Business as Usual
Since we covered inverted files in class this week, I decided to apply some of the material that we discussed to my blog.
This site’s search feature was already powered by an inverted index, but it had a pretty rudimentary way of determining which of the blog posts matched. That is to say, it would just check which of them contained all the words the user had entered.
The new version, however, uses the vector-based approach explained in Justin Zobel and Alistair Moffat’s Inverted Files for Text Search Engines; while you need an ACM account to access that document, a simple Google query may actually be useful in obtaining it. As of today, a single matching word is sufficient to get a result and the most relevant results (should) come first. I haven’t implemented result navigation yet, so you’ll only have access to the 10 most relevant results for now.
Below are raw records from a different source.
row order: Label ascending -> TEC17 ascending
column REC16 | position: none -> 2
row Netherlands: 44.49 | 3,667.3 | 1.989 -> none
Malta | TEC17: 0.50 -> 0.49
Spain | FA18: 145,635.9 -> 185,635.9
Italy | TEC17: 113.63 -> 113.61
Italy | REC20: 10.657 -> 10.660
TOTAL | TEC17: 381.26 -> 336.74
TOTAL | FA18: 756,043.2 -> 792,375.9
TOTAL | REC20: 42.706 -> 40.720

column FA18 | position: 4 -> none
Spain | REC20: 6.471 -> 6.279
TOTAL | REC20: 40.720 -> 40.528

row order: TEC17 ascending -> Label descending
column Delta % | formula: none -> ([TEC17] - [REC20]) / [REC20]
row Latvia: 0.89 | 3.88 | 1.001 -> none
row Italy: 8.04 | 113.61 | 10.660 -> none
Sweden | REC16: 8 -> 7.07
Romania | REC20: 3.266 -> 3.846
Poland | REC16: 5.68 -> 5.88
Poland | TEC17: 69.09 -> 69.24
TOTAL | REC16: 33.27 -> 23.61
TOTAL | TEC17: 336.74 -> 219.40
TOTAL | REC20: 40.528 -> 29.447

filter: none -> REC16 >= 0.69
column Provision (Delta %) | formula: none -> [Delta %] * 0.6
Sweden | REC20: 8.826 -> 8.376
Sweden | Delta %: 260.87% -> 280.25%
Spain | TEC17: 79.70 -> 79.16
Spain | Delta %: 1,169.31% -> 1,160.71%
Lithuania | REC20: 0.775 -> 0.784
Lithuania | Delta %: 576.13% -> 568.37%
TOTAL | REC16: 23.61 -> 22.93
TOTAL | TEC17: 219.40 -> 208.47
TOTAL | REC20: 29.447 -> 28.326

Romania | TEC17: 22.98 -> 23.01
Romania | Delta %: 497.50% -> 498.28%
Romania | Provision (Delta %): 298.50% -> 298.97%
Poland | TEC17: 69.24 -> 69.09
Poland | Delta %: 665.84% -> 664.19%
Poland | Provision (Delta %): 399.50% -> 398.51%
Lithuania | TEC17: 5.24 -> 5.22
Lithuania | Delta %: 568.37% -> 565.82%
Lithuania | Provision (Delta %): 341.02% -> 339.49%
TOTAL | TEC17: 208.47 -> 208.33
As usual, all of the PHP code is public. Specifically, you’ll want get_blog_posts_matching_words() in Pwnt_Controller_Blog_Posts. The underlying data manager code may be useful as well, but I wouldn’t recommend it.
All in all, while it’s still a fairly trivial implementation, it gets you pretty decent results within reasonable time and with just a handful of SQL queries. I’m quite pleased with what I accomplished there.
Yes, this is how I spend my Friday nights. You don’t expect to find me at, say, Love Everyone instead, do you?